McCarthy went on to have a television and film acting career, beginning as a co-host on the MTV dating game show Singled Out (1995–1997) and afterwards starring in the eponymous sitcom Jenny (1997–1998). Her film roles include BASEketball (1998), Scream 3 (2000), Dirty Love (2005), John Tucker Must Die (2006), and Santa Baby (2006). In 2013, she hosted her own television talk show The Jenny McCarthy Show. From 2013 to 2014, she was a co-host of the ABC talk show The View. Since 2019, McCarthy has been a judge on the Fox musical competition The Masked Singer.
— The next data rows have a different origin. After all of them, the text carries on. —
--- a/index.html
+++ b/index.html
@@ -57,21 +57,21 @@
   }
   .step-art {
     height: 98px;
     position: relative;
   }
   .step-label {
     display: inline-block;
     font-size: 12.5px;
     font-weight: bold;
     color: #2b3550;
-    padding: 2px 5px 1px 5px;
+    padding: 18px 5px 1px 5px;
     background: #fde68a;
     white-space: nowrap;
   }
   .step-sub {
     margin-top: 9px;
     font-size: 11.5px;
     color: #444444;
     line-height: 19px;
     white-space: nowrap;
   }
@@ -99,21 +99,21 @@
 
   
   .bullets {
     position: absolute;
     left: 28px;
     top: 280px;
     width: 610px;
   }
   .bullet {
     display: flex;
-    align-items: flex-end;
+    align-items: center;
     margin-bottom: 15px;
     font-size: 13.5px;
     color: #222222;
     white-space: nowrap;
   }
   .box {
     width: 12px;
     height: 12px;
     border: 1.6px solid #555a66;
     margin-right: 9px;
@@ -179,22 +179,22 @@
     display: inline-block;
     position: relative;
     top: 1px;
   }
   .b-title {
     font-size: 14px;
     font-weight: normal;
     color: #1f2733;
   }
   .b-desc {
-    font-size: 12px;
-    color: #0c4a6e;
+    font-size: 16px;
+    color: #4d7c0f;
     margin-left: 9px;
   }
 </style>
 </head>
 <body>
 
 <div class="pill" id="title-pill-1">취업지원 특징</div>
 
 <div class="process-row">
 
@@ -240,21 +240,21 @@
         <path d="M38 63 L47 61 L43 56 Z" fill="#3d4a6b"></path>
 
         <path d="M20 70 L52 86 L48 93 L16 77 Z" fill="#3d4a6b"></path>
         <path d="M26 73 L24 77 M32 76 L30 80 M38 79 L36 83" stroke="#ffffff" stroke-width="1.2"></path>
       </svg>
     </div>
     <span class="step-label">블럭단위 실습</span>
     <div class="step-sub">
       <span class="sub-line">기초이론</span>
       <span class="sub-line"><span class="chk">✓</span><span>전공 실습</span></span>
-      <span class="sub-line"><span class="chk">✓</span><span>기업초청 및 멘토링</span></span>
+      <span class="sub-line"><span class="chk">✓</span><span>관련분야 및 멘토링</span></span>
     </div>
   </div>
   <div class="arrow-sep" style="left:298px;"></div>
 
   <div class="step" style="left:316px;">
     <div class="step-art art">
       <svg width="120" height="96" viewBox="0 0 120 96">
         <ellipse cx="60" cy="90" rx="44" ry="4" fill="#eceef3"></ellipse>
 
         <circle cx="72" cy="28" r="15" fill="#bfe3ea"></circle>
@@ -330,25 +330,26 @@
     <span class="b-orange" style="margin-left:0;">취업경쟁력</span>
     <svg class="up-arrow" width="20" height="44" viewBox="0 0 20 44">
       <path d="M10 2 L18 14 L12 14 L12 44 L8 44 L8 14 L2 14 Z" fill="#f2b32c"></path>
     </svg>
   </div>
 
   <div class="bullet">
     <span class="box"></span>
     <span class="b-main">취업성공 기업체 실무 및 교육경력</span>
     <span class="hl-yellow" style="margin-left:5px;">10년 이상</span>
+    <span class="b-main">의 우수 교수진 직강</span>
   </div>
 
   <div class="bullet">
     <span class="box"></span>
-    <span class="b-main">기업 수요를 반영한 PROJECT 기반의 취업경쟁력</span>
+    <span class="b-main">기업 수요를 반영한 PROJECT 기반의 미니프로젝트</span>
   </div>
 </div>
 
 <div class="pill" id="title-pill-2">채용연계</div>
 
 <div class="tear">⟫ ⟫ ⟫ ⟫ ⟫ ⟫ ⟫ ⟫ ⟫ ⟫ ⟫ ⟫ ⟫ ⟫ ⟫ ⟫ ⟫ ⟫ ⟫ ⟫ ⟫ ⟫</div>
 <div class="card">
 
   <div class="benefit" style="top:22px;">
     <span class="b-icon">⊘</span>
McCarthy has written several books about parenting and has promoted research into environmental causes and alternative medical treatments for autism. She has promoted the idea that vaccines cause autism, and said that chelation therapy, a quack remedy, helped cure her son of autism. McCarthy's proselytization of these views has been called "dangerous", "reckless", and "uninformed". She has been described by journalists as "the nation's most prominent purveyor of anti-vaxxer ideology" and "the face of the anti-vaxx movement". She disputes the anti-vaccine label, saying she prefers the term "pro-safe-vaccine-schedule", a term that has met strong criticism.

== Early life ==
McCarthy was born on November 1, 1972, at Little Company of Mary Hospital in Evergreen Park, Illinois, a suburb of Chicago. She was born to a working-class Catholic family, and has German, Irish, and Polish ancestry. She lived in the West Elsdon neighborhood of Chicago. She is the second of four daughters – her sisters are named Lynette, Joanne, and Amy; actress Melissa McCarthy is her cousin. Her parents, Dan and Linda McCarthy of Orland Park, encouraged all of their kids to be active in high school sports: Lynette ran track; Jenny played softball; and both Amy and Joanne chose basketball. The sisters did gymnastics and bowling as youths. McCarthy's mother, Linda, was a housewife and courtroom custodian, and her father, Dan McCarthy, was a steel mill foreman.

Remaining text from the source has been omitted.